Danhof also met privately with Mr. Temares and Michael Callahan, the firm’s Corporate Counsel.
Danhof left the meetings optimistic that Bed Bath and Beyond understands the consumer’s need for low prices and the importance of not forcing financially-impossible restrictions on small business suppliers in the name of “sustainability” programs that often may be imposed under pressure from outsiders.
“Mr. Temares reviewed his company’s sustainability practices with me. They appear to take pains not to hurt consumers, shareholders and suppliers, as some companies are willing to do just to please outside special interests,” reported Danhof. “For example, Bed Bath and Beyond realized that reducing packaging to save fuel would be a net positive for shareholders, vendors, customers and the environment, and they worked cooperatively but not coercively with suppliers to realize this benefit. This is responsible sustainability that hurts no one and deserves applause.”
“Mr. Temares assured me that his company considers all constituencies when making sustainability decisions,” added Danhof.
Bed Bath & Beyond is a member of the Retail Industry Leaders Association (RILA) – one of the country’s largest trade organizations, representing more than 200 companies and many of the largest American retail chains. RILA is currently pressuring its membership to adhere to the association’s new sustainability policy that directs retailers to reduce their “carbon footprint” through reduced “greenhouse gas” emissions. It also sets up adherence to sustainability standards that involves the possible redesign and rating of products.
To learn more about RILA’s sustainability push, read here.
“We are concerned that RILA’s sustainability efforts may harm small suppliers who cannot afford to change to recyclable raw materials, purchase new packaging and increase compliance staff,” said Danhof. “Mr. Tamares said that his company works with vendors to implement any sustainability initiative, and the goal is to save both the supplier and company money, which, in turn, helps consumers in the form of low prices and the environment,” said Danhof.

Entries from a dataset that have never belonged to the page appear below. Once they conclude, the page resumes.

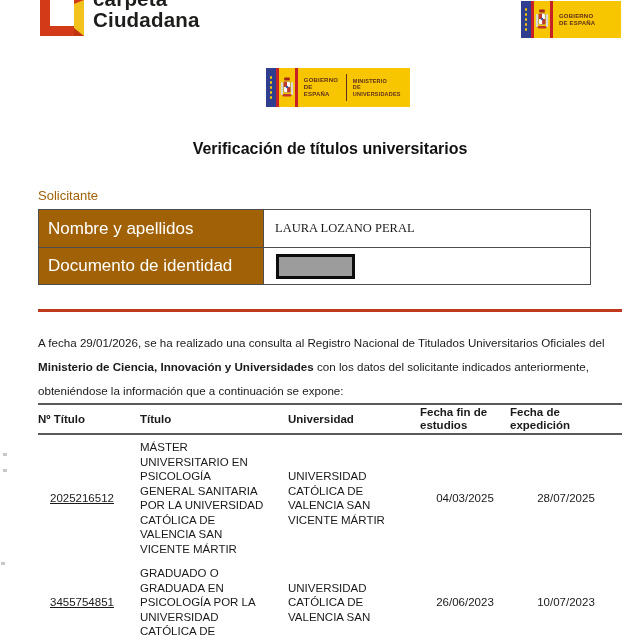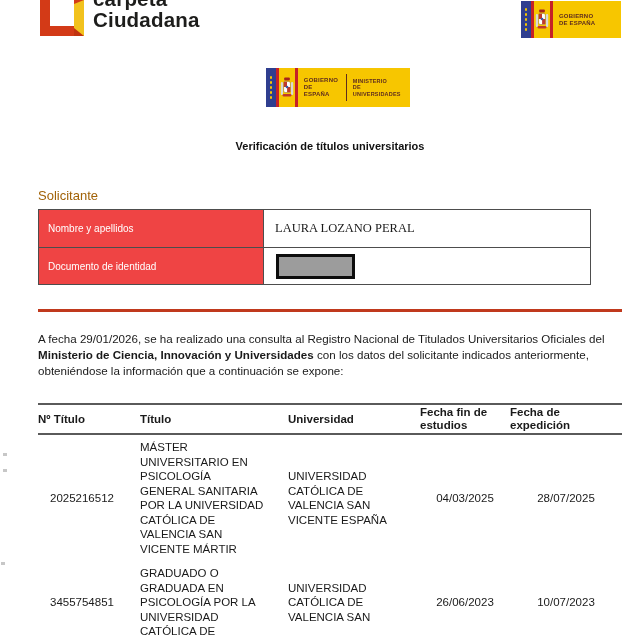--- a/index.html
+++ b/index.html
@@ -30,7 +30,7 @@
 
   
   .doc-title { top:140px; left:38px; width:584px; text-align:center;
-               font-size:11px; font-weight:bold; color:#111; }
+               font-size:16px; font-weight:bold; color:#111; }
   .section-label { top:188px; left:38px; font-size:13px; color:#a16207; }
 
   

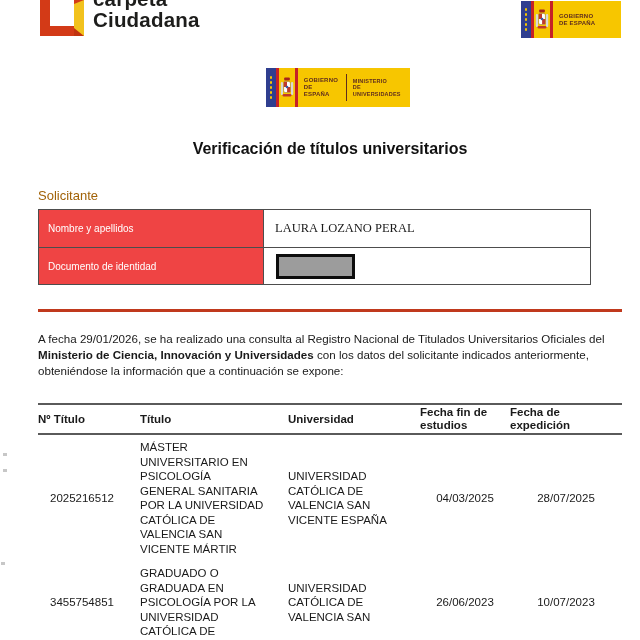--- a/index.html
+++ b/index.html
@@ -37,7 +37,7 @@
   .t1 { top:209px; left:38px; width:553px; border:1px solid #4d4d4d; }
   .t1-row { display:flex; height:37px; }
   .t1-row + .t1-row { border-top:1px solid #4d4d4d; }
-  .t1-label { width:225px; background:#ef4444; color:#ffffff; font-size:10px;
+  .t1-label { width:225px; background:#a16207; color:#ffffff; font-size:17px;
               display:flex; align-items:center; padding-left:9px; border-right:1px solid #4d4d4d; }
   .t1-value { flex:1; font-size:12.5px; display:flex; align-items:center; padding-left:11px; color:#1a1a1a;font-family:Liberation Serif, serif; }
   .redacted-box { width:79px; height:25px; background:#9c9c9c; border:3px solid #0d0d0d; margin-left:1px; }

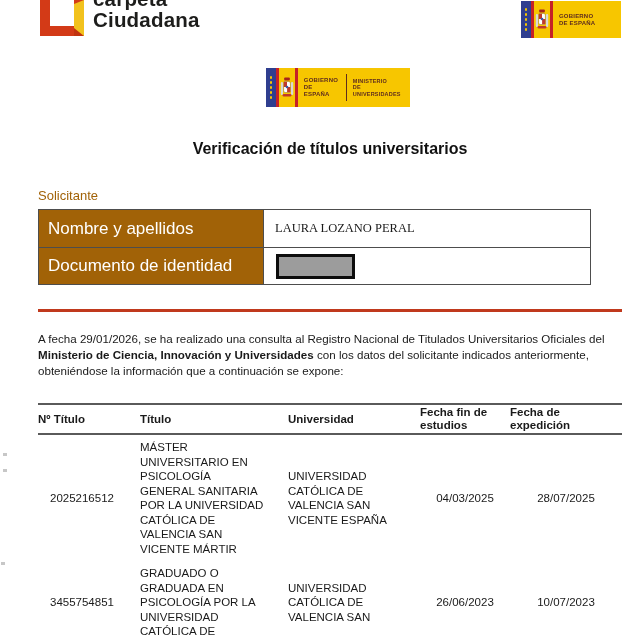--- a/index.html
+++ b/index.html
@@ -46,7 +46,7 @@
   .redline { top:309px; left:38px; width:584px; height:3px; background:#c0391d; }
 
   
-  .intro { top:331px; left:38px; width:588px; font-size:11.6px; line-height:16px; color:#1a1a1a; }
+  .intro { top:331px; left:38px; width:588px; font-size:11.6px; line-height:24px; color:#1a1a1a; }
   .intro b { font-weight:bold; }
 
   

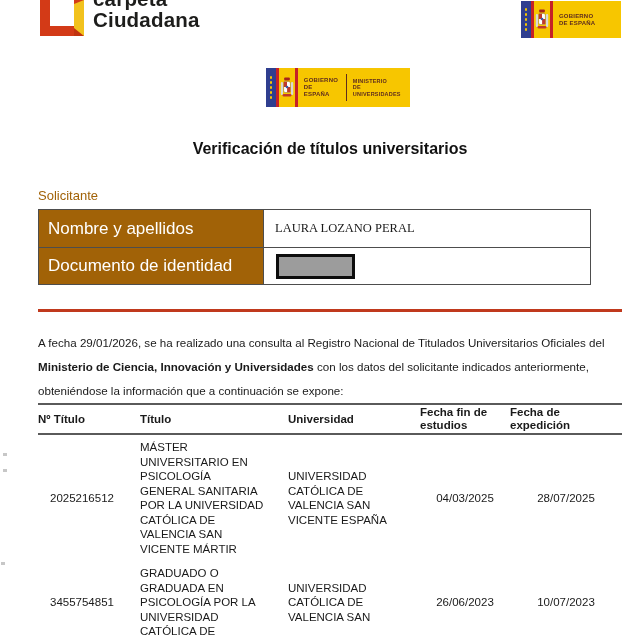--- a/index.html
+++ b/index.html
@@ -178,7 +178,7 @@
   <div class="t2-grid t2-row">
     <div class="c1">2025216512</div>
     <div class="c2">MÁSTER UNIVERSITARIO EN PSICOLOGÍA GENERAL SANITARIA POR LA UNIVERSIDAD CATÓLICA DE VALENCIA SAN VICENTE MÁRTIR</div>
-    <div class="c3">UNIVERSIDAD CATÓLICA DE VALENCIA SAN VICENTE ESPAÑA</div>
+    <div class="c3">UNIVERSIDAD CATÓLICA DE VALENCIA SAN VICENTE MÁRTIR</div>
     <div class="c4">04/03/2025</div>
     <div class="c5">28/07/2025</div>
   </div>

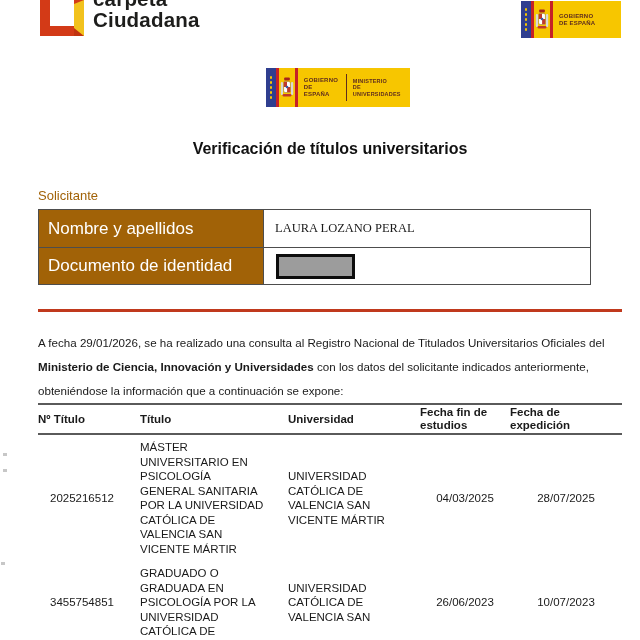--- a/index.html
+++ b/index.html
@@ -56,7 +56,7 @@
              font-weight:bold; min-height:27px; padding:1px 0; line-height:13px; }
   .t2-head .c4, .t2-head .c5 { }
   .t2-row { padding:5px 0; line-height:14.5px; }
-  .t2-row .c1 { padding-left:12px; align-self:center; }
+  .t2-row .c1 { padding-left:12px; align-self:center;text-decoration:underline; }
   .t2-row .c2 { padding-right:22px; }
   .t2-row .c3 { padding-right:24px; }
   .t2-row .c4, .t2-row .c5 { text-align:center; align-self:center; }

Danhof also asked Bed Bath & Beyond executives if they would prepare a separate financial statement detailing the company’s sustainability efforts in black and white terms so that shareholders and customers can know whether the initiatives are helping or hurting the company’s bottom line.
“Tamares said his company would look into the possibility of a financial report on the company’s sustainability programs,” said Danhof, “if it can be done in a way that does not reveal proprietary company information.”
A copy of Justin Danhof’s question, as prepared for delivery, can be found here.
The National Center for Public Policy Research is a Bed Bath & Beyond shareholder.